Macaroni and Cheese…Epic fail…

 

Today, as  usual was a cooking Sunday, I was ready.  I had a rack of baby back ribs, that I smothered in a dry rub, let them sit in said rub for about an hour and  slapped those puppies in the oven.  Low and slow.

The question was, what to make with them?  I googled some idea’s, I asked a friend.  My mind was made up, I was going to make Baked Beans, and Macaroni and cheese.

Let me just state for the record,  I have attempted to make Mac and cheese (from scratch) so many times, to come up extremely short.  While I appreciate the fact, the Electrician attempts to swallow my offerings, today’s was bad.
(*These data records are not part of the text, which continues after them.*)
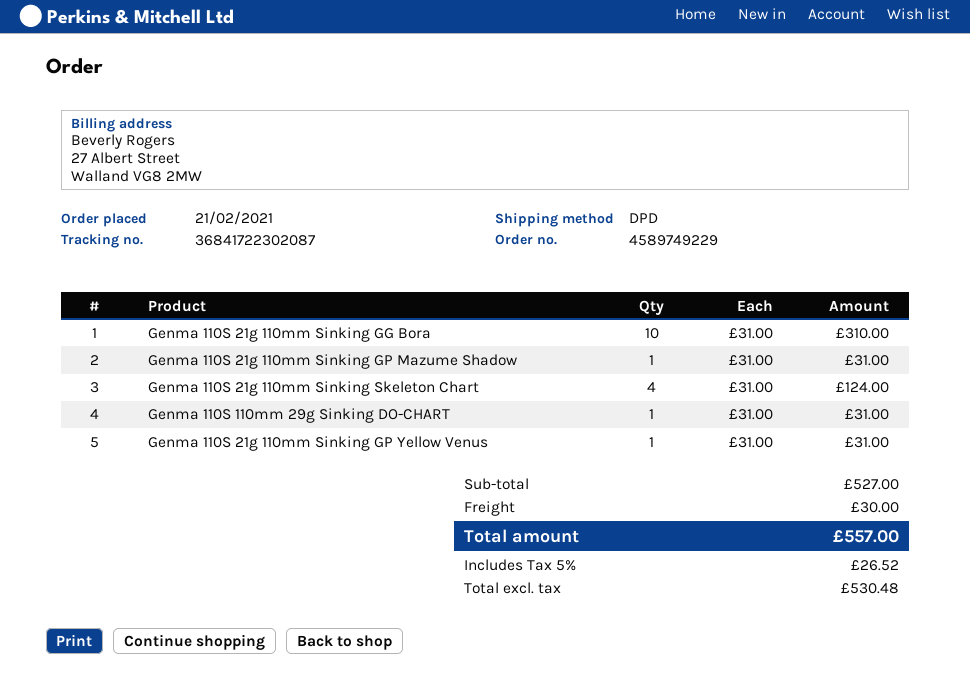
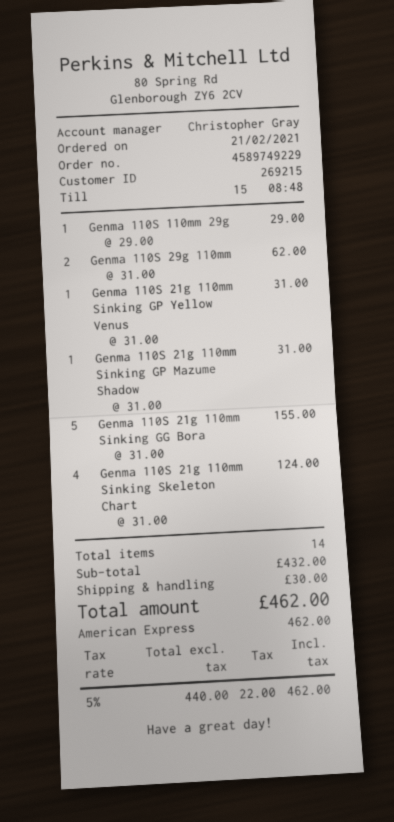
Genma 110S 21g 110mm Sinking GG Bora: 10 x 31.00 = 310.00 -> 5 x 31.00 = 155.00
Genma 110S 110mm 29g Sinking DO-CHART: 1 x 31.00 = 31.00 -> 1 x 29.00 = 29.00
Genma 110S 29g 110mm: none -> 2 x 31.00 = 62.00
subtotal: 527.00 -> 432.00
net: 530.48 -> 440.00
tax: 5% = 26.52 -> 5% = 22.00
total: 557.00 -> 462.00

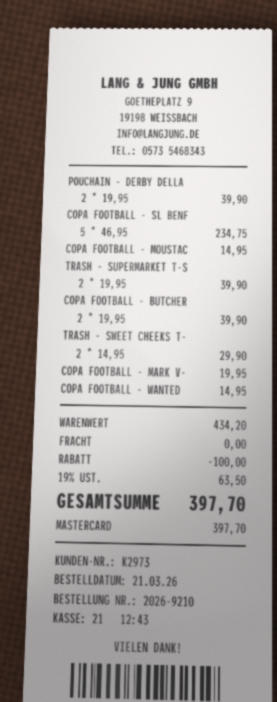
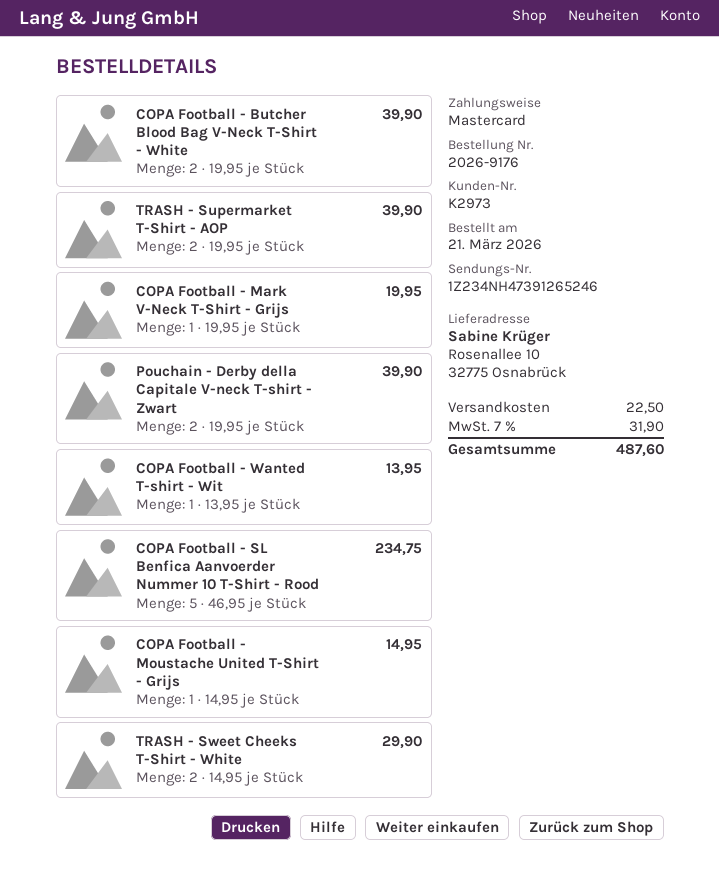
order number: 2026-9210 -> 2026-9176
COPA FOOTBALL - WANTED: 1 x 14.95 = 14.95 -> 1 x 13.95 = 13.95
discount: 100.00 -> none
shipping: 0.00 -> 22.50
tax: 19% = 63.50 -> 7% = 31.90
total: 397.70 -> 487.60

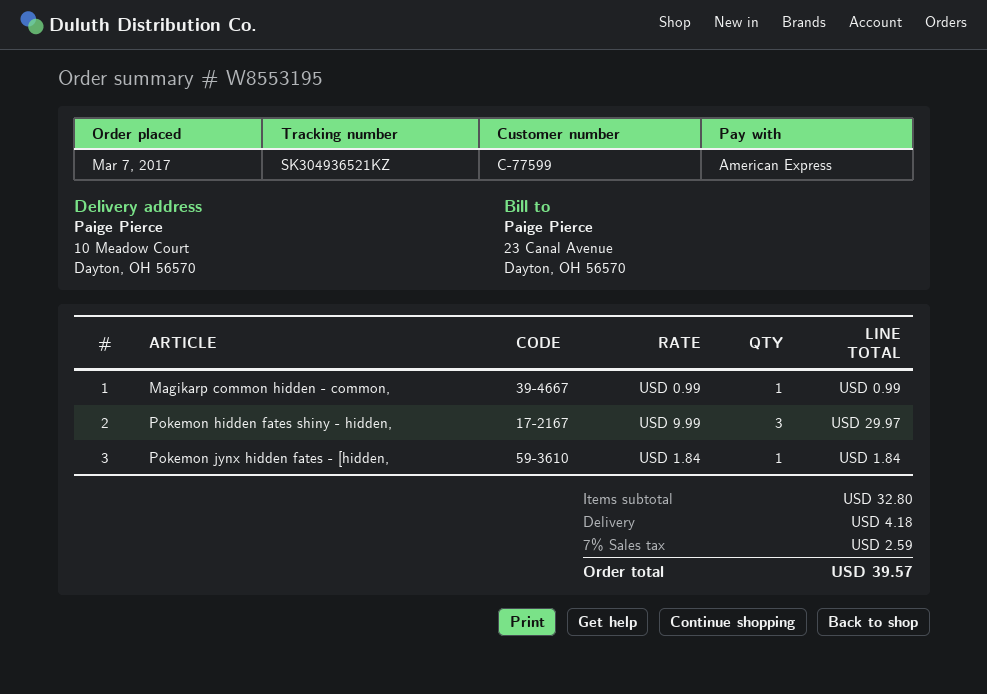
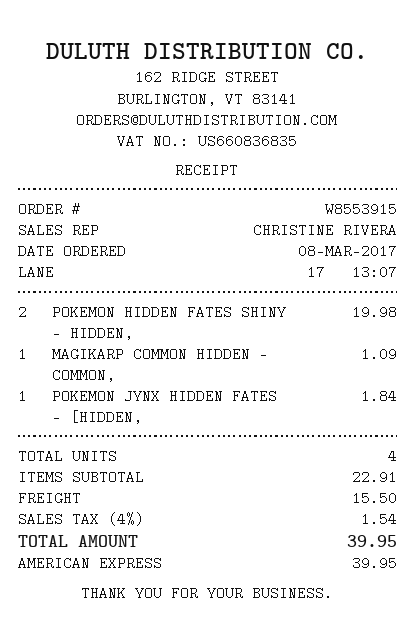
order number: W8553195 -> W8553915
order date: 2017-03-07 -> 2017-03-08
Magikarp common hidden - common,: 1 for 0.99 -> 1 for 1.09
Pokemon hidden fates shiny - hidden,: 3 for 29.97 -> 2 for 19.98
subtotal: 32.80 -> 22.91
shipping: 4.18 -> 15.50
tax: 7% = 2.59 -> 4% = 1.54
total: 39.57 -> 39.95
While I can make Boef a la Bougnoin, and other french dishes, and cook like a fiend any type of Mexican cooking, and may I say, I can cook Chicken and Dumplings with the best of them.  This Macaroni and cheese thing, well….  let’s just say, I’ve made dog food that tasted better.

So, I cannot for the life of me figure out how to make the traditional all American meal of Macaroni and Cheese.

The Electrician has gotten to the point where he has asked me ever so gently, to forget about it.

I guess there are some things I was never meant to cook.  Macaroni and cheese, must be one of them.

 

4 responses

  1. i tried……………………..

  2. If you don’t mind some unsolicited advice, making good mac is really about making a good Roux. It’s just equal parts of butter and flour mixed together until they get thick and the flour “loses its raw taste.” Basically, until just before the butter would start to turn brown. Then you SLOWLY add your milk and whisk briskly, a little at a time. When you have a thickened white sauce, you can turn it into anything from a cheddar cheese to an Alfredo. I hope that wasn’t unwelcome advice… 😉

    1. Thank you!, no advice is ever turned away, I can make a really good roux when I do gumbo, and etoufe, since it is the same concept, I’ll give it a try.